Today I wanted to run 18jobs of 30min on ampere gpus with double precision constraint. But after few hours none of these jobs are running while the gpu020 of “my” private partition was idle, same thing for gpu[026-028] of the shared-gpu.
When I type squeue --me the reasons are Priority and Resources.
Hence I don’t know if it is a bug or the reason for “resource”.
Also I have questions about the priority:
Does it take into account the time requested or only time of usage ?
Does it take into account the FLOPS of the gpus ? or a certain amount of time on a P100 and A100 has the same impact on my priority ?
What if a job is cancel before execution ? and during execution ?
Sorry for these questions but this “priority” thing is a bit mysterious for me, then I don’t understand why sometime my job are starting immediately or pending for long time.
This is not an official answer or anything but I remember having similar questions before and if you want you can check out this post : questions about pending jobs
There are some commands you can use to check more precisely how “free” a partition is and what might be limiting your job. One thing could be asking too much memory for instance.
Hi,
Thank you !
In my case it is a bit different because I only need GPU.

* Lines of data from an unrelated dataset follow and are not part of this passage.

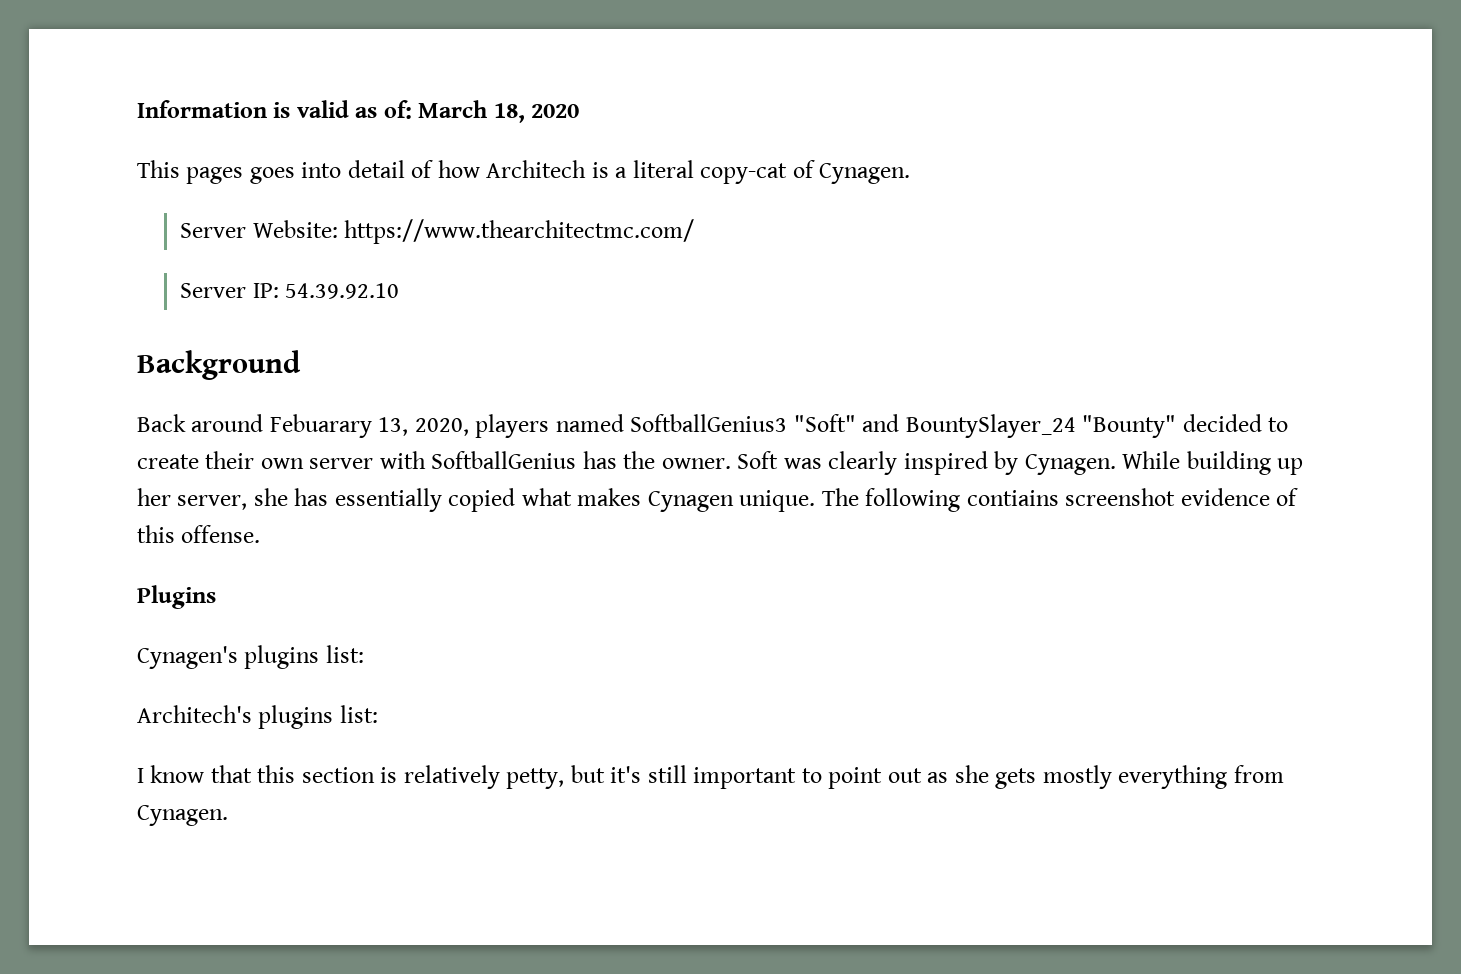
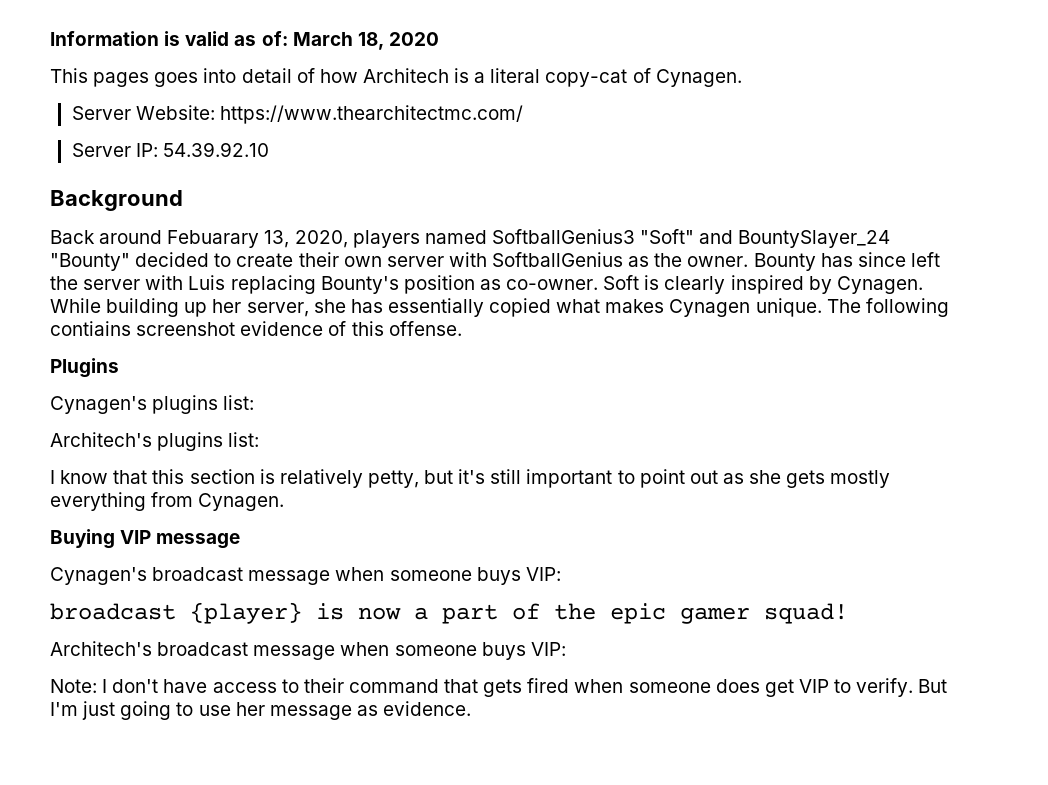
- Back around Febuarary 13, 2020, players named SoftballGenius3 "Soft" and BountySlayer_24 "Bounty" decided to create their own server with SoftballGenius has the owner.
+ Back around Febuarary 13, 2020, players named SoftballGenius3 "Soft" and BountySlayer_24 "Bounty" decided to create their own server with SoftballGenius as the owner.
- Soft was clearly inspired by Cynagen.
+ Bounty has since left the server with Luis replacing Bounty's position as co-owner. Soft is clearly inspired by Cynagen.
+ Buying VIP message
+ Cynagen's broadcast message when someone buys VIP:
+ broadcast {player} is now a part of the epic gamer squad!
+ Architech's broadcast message when someone buys VIP:
+ Note: I don't have access to their command that gets fired when someone does get VIP to verify. But I'm just going to use her message as evidence.

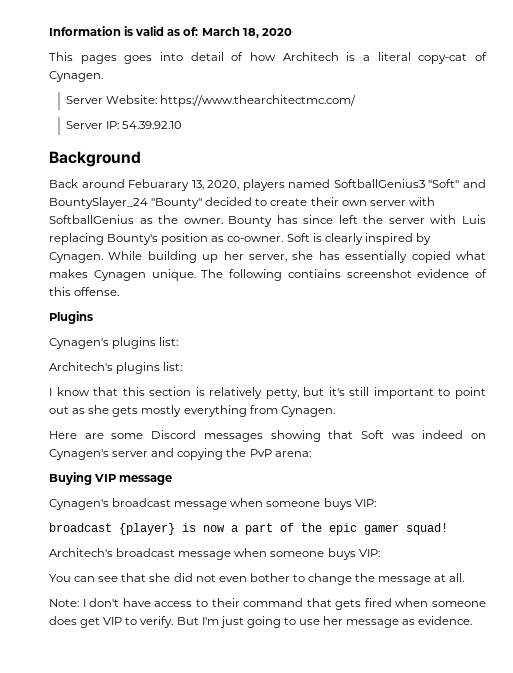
+ Here are some Discord messages showing that Soft was indeed on Cynagen's server and copying the PvP arena:
+ You can see that she did not even bother to change the message at all.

It seems I can’t start a job on private-kruse-gpu partition.
I submitted a 30min job 14h ago, it doesn’t start…
The two nodes were free (most of time).
I use the pestat -p of your previous post. I get information about the state idle, the number of cpu use 0, and the CPUload, this number is red 0.75* for gpu020 and 0.88* for gpu031.
It would be good if the negative impact on priority for P100 can be set to 4-8 times smaller than the one for A100, because the P100 are way slower… It is why I don’t use the P100 even if I could. I think the P100 should almost be “free” (~1/10) compare to A100, otherwise people will not use it (at least I will not).
I have absolutely no idea if this kind of priority weighting is possible.